Verse 3. My soul. Yoke fellows in sin are yokefellows in pain; the soul is punished for informing, the body for performing, and as both the informer and performer, the cause and the instrument, so shall the stirrer up of sin and the executor of it be punished. John Donne.

Verse 3. O Lord, how long? Out of this we have three things to observe; first, that there is an appointed time which God hath measured for the crosses of all his children, before which time they shall not be delivered, and for which they must patiently attend, not thinking to prescribe time to God for their delivery, or limit the Holy One of Israel. The Israelites remained in Egypt till the complete number of four hundred and thirty years were accomplished. Joseph was three years and more in the prison till the appointed time of his delivery came. The Jews remained seventy years in Babylon. So that as the physician appointeth certain times to the patient, both wherein he must fast, and be dieted, and wherein he must take recreation, so God knoweth the convenient times both of our humiliation and exaltation. Next, see the impatience of our nature in our miseries, our flesh still rebelling against the Spirit, which oftentimes forgetteth itself so far, that it will enter into reasoning with God, and quarrelling with him, as we may read in Job, Jonas, etc., and here also of David. Thirdly, albeit the Lord delay his coming to relieve his saints, yet hath he great cause if we could ponder it; for when we were in the heat of our sins, many times he cried by the mouth of his prophets and servants, "O fools, how long will you continue in your folly?" And we would not hear; and therefore when we are in the heat of our pains, thinking long, yea, every day a year till we be delivered, no wonder is it if God will not hear; let us consider with ourselves the just dealing of God with us; that as he cried and we would not hear, so now we cry, and he will not hear. A. Symson.

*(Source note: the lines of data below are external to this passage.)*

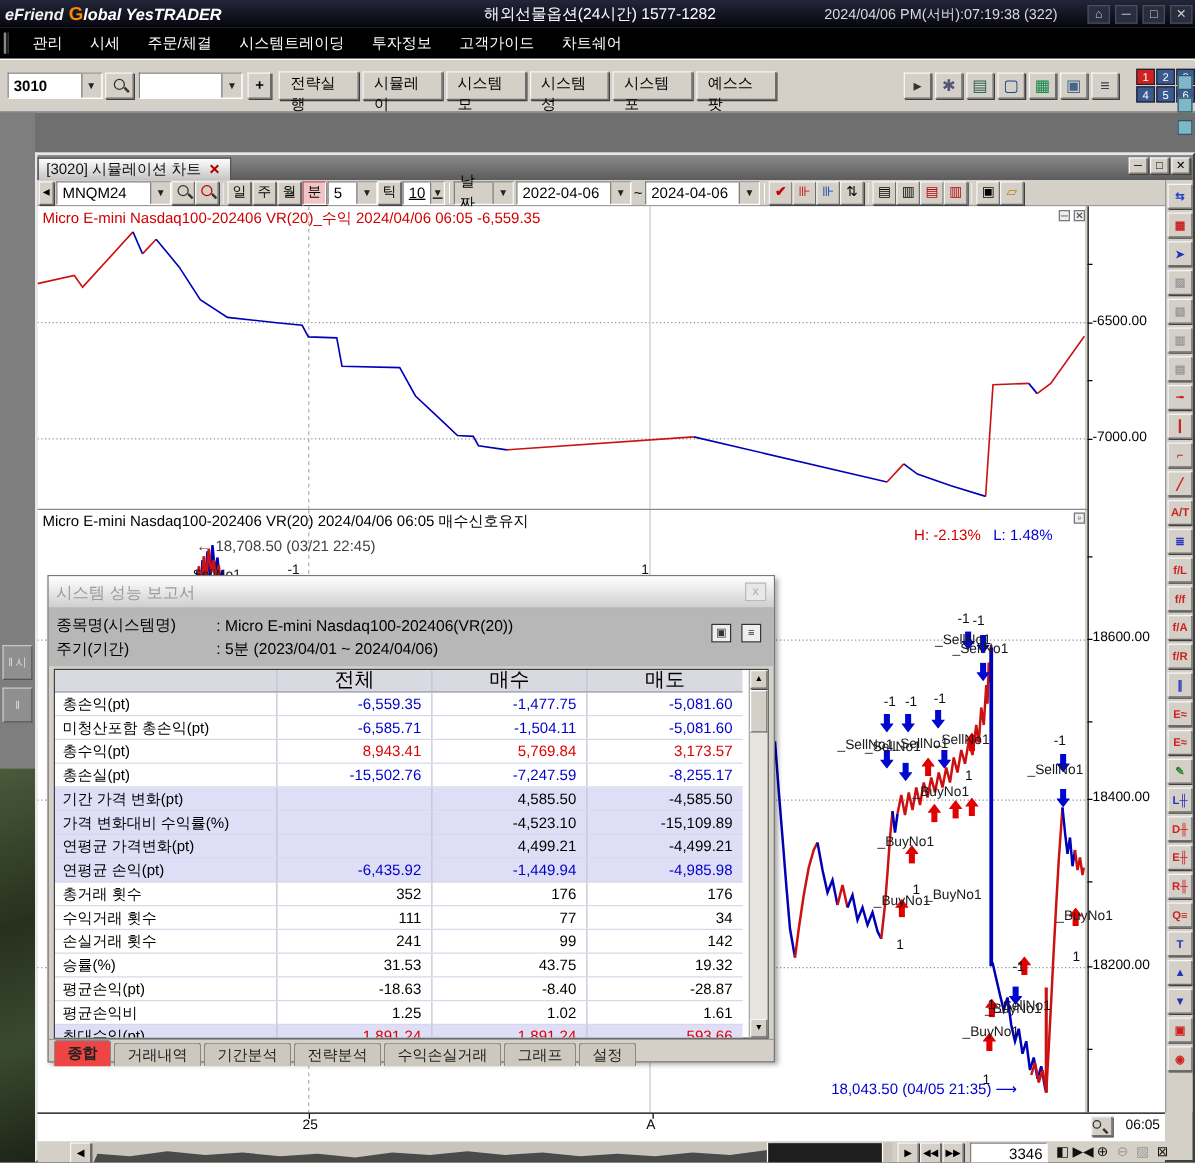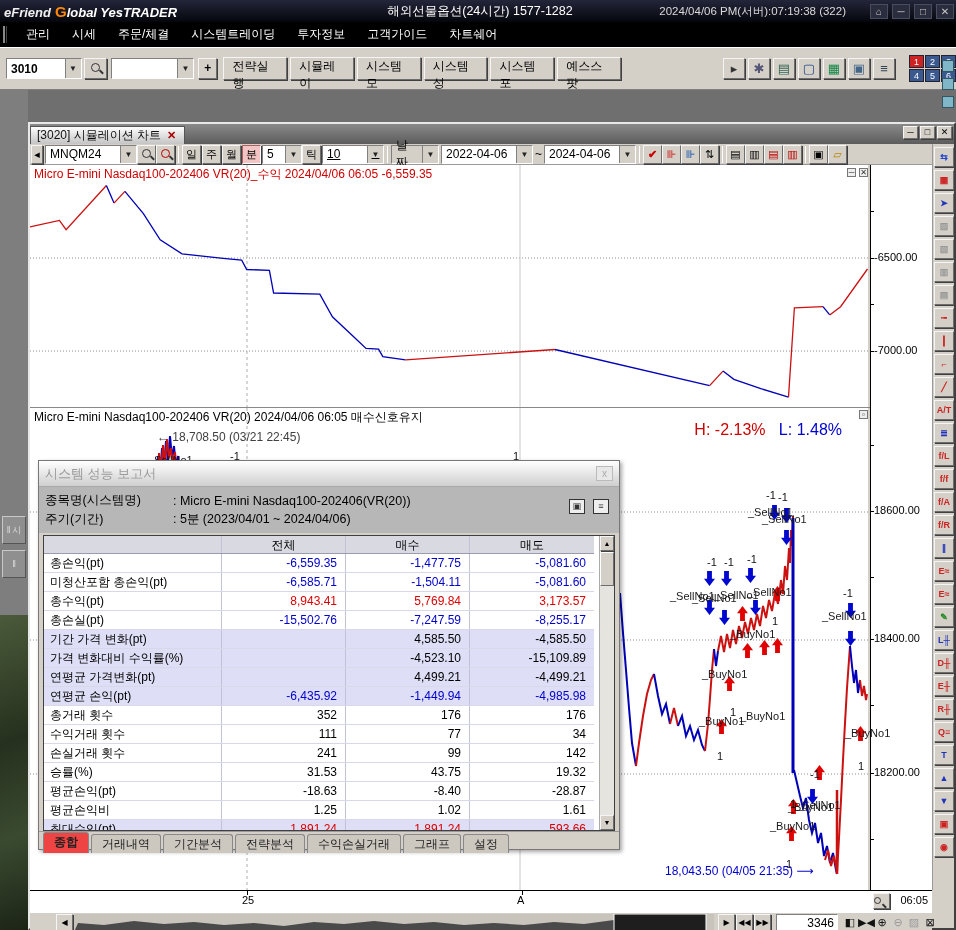"10" div.combo { width: 62px -> 34px }
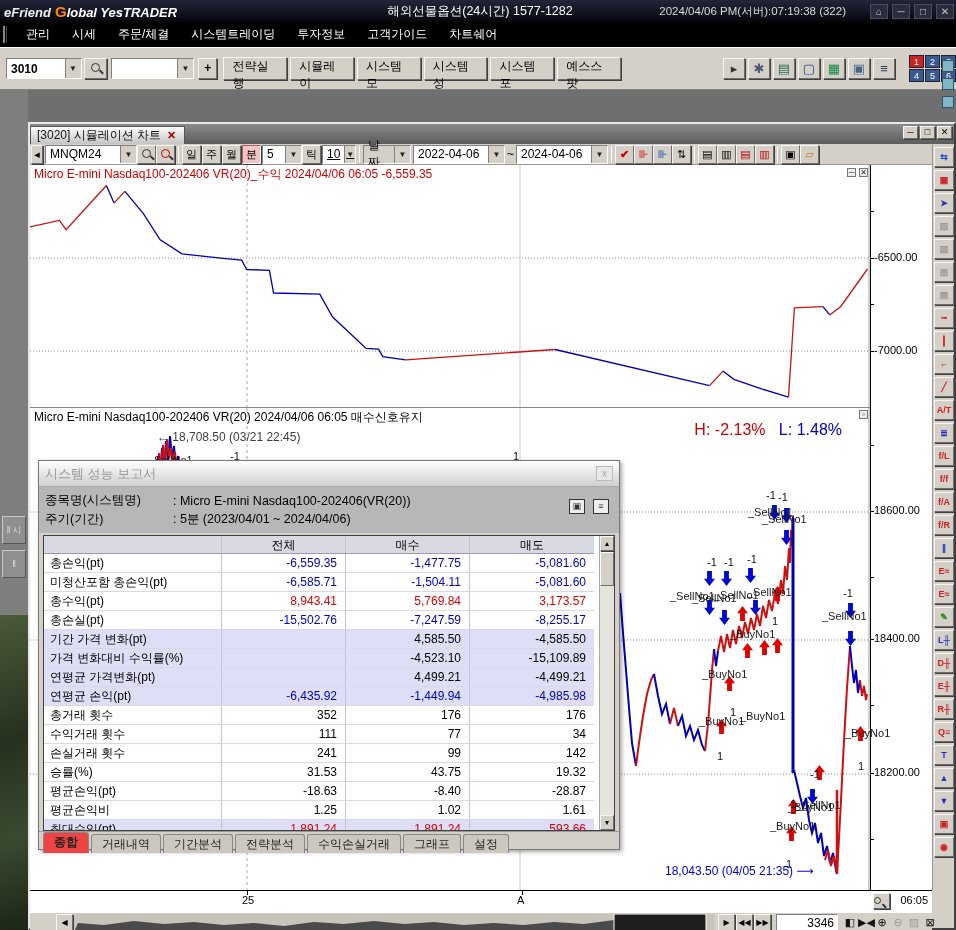"H: -2.13% L: 1.48%" .hl-lbls { font-size: 16px -> 12px }
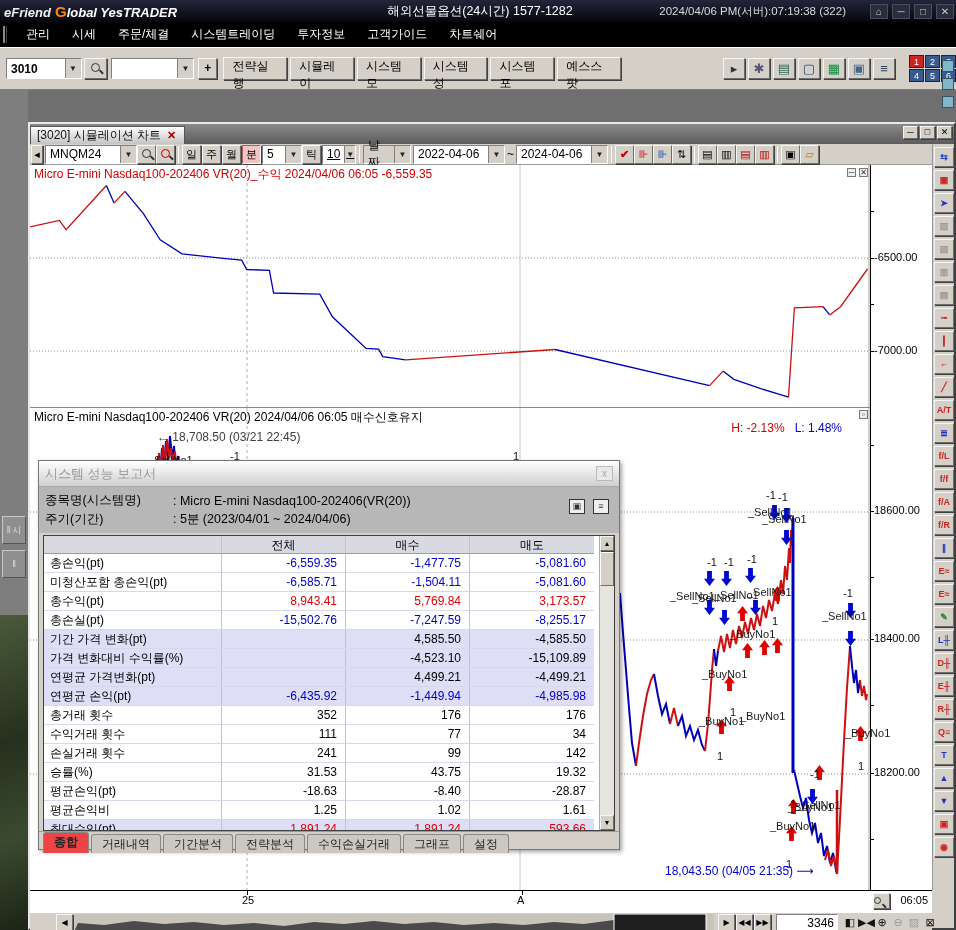"전체" .prow.hdr .pc { font-size: 12px -> 16px }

Verse 3. O Lord, how long? As the saints in heaven have their usque quo, how long, Lord, holy and true, before thou begin to execute judgment? So, the saints on earth have their usque quo. How long, Lord, before thou take off the execution of this judgment upon us? For, our deprecatory prayers are not mandatory, they are not directory, they appoint not God his ways, nor times; but as our postulatory prayers are, they also are submitted to the will of God, and have all in them that ingredient, that herb of grace, which Christ put into his own prayer, that veruntamen, yet not my will, but thy will be fulfilled; and they have that ingredient which Christ put into our prayer, fiat voluntas, thy will be done in earth as it is in heaven; in heaven there is no resisting of his will; yet in heaven there is a soliciting, a hastening, an accelerating of the judgment, and the glory of the resurrection; so though we resist not his corrections here upon the earth, we may humbly present to God the sense which we have of his displeasure, for this sense and apprehension of his corrections is one of the principal reasons why he sends them; he corrects us therefore that we might be sensible of his corrections; that when we, being humbled under his hand, have said with his prophet, "I will bear the wrath of the Lord, because I have sinned against him" (Micah 7:9), he may be pleased to say to his correcting angel, as he did to his destroying angel, This is enough, and so burn his rod now, as he put up his sword then. John Donne.

 

HINTS FOR PASTORS AND LAYPERSONS

Verse 3. The impatience of sorrow; its sins, mischief, and cure.

Verse 3. A fruitful topic may be found in considering the question, How long will God continue afflictions to the righteous?